(Records from a data collection)
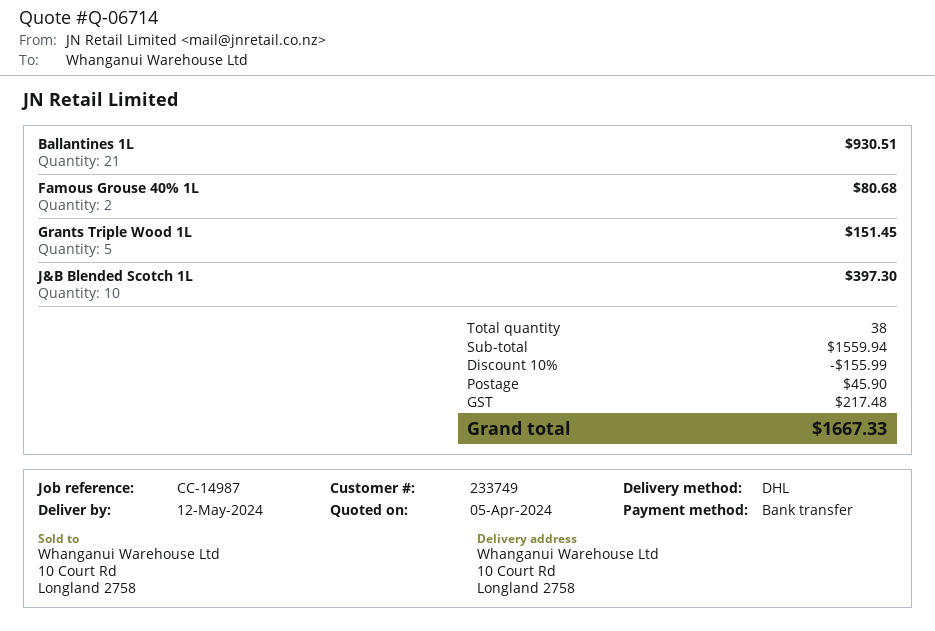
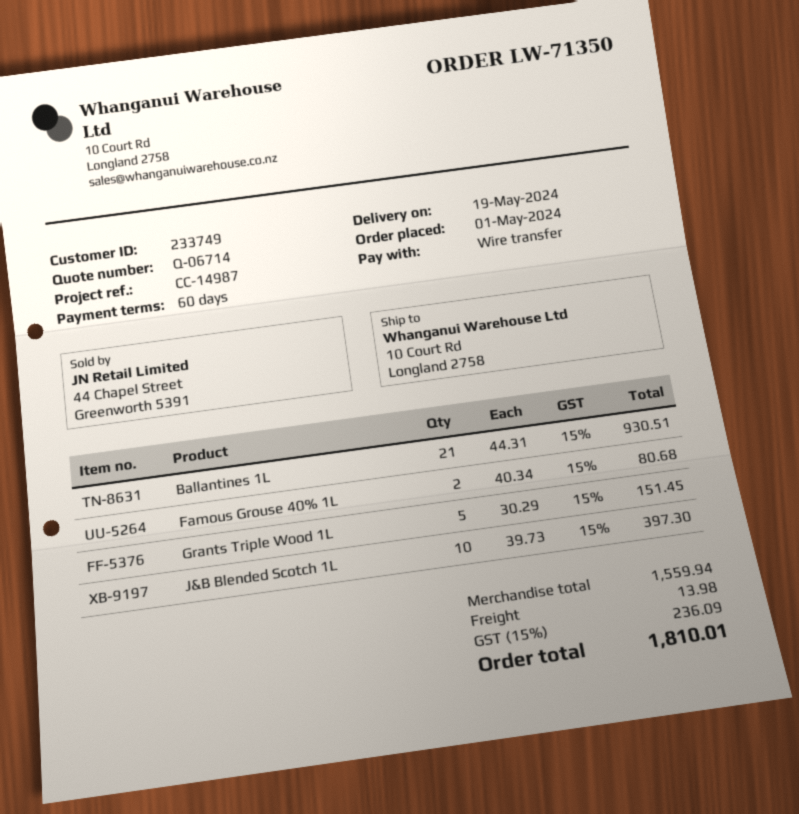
delivery date: 2024-05-12 -> 2024-05-19
discount: 10% = 155.99 -> none
shipping: 45.90 -> 13.98
tax: 217.48 -> 236.09
total: 1667.33 -> 1810.01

# [EXERCISE DIRECTIONS]
Images aside, return each entry above precisely as it stands.

# [OUTPUT]
delivery date: 2024-05-12 -> 2024-05-19
discount: 10% = 155.99 -> none
shipping: 45.90 -> 13.98
tax: 217.48 -> 236.09
total: 1667.33 -> 1810.01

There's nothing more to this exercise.